Description of the task: Repeat the lines from the line with "reference: UG-2760 -> UG-7260" to the line with "Volkswald sägeblatt 750" in the listing below, keeping both end lines and adding nothing.

-- Input data follows --

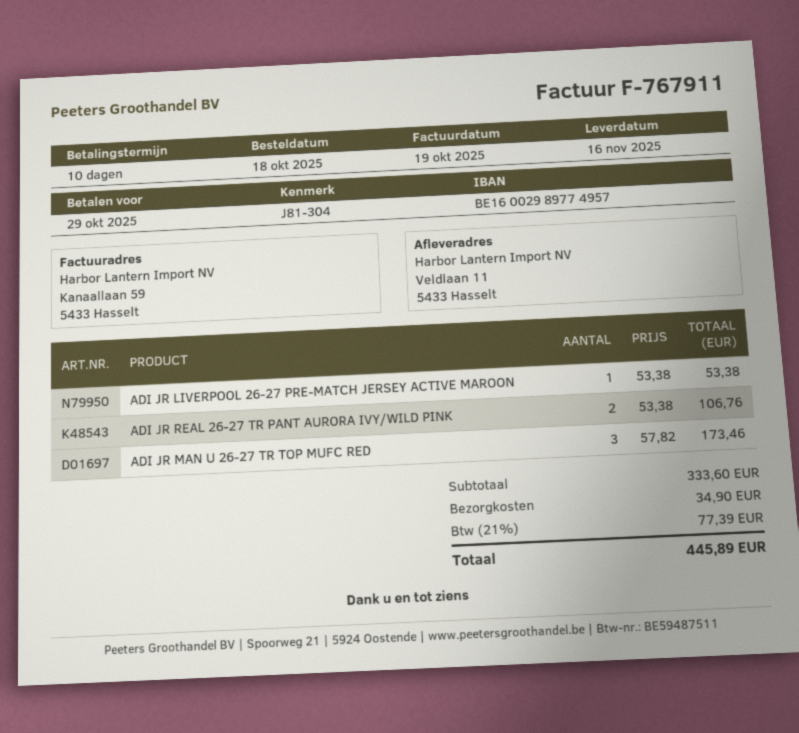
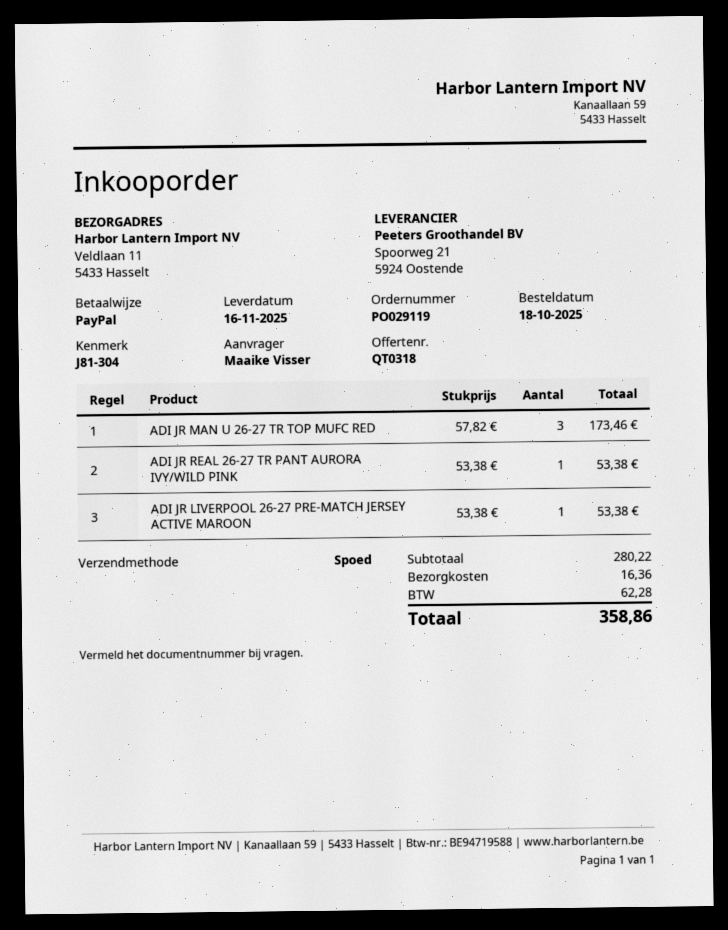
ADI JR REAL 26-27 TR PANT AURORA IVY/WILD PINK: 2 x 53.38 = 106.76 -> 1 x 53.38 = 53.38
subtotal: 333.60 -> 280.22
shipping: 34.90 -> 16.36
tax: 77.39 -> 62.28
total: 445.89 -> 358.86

-- Input data concluded --
-- Input data follows --

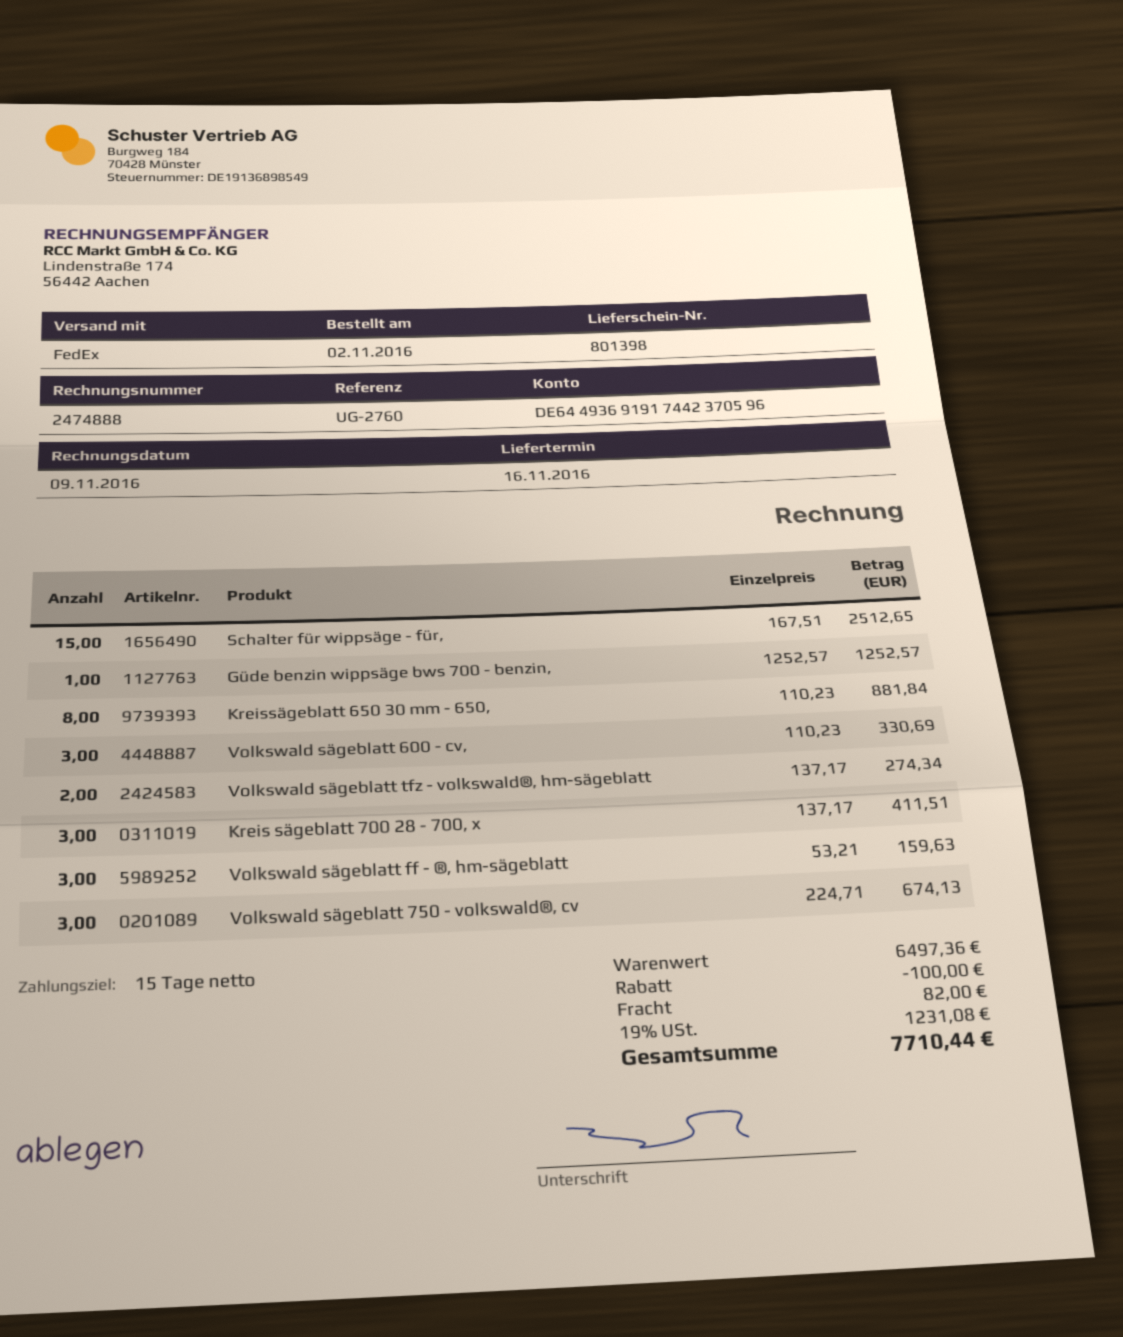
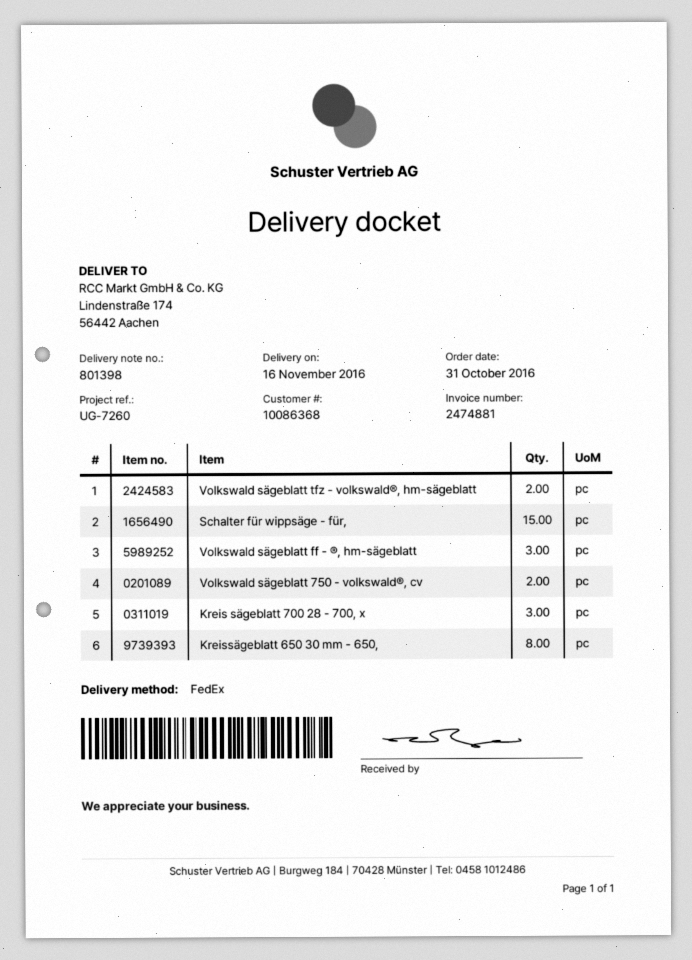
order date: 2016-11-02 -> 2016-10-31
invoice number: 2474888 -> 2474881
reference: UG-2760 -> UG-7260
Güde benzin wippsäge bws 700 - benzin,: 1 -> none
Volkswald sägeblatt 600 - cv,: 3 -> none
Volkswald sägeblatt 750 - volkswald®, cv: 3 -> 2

-- Input data concluded --

Finished task:
reference: UG-2760 -> UG-7260
Güde benzin wippsäge bws 700 - benzin,: 1 -> none
Volkswald sägeblatt 600 - cv,: 3 -> none
Volkswald sägeblatt 750 - volkswald®, cv: 3 -> 2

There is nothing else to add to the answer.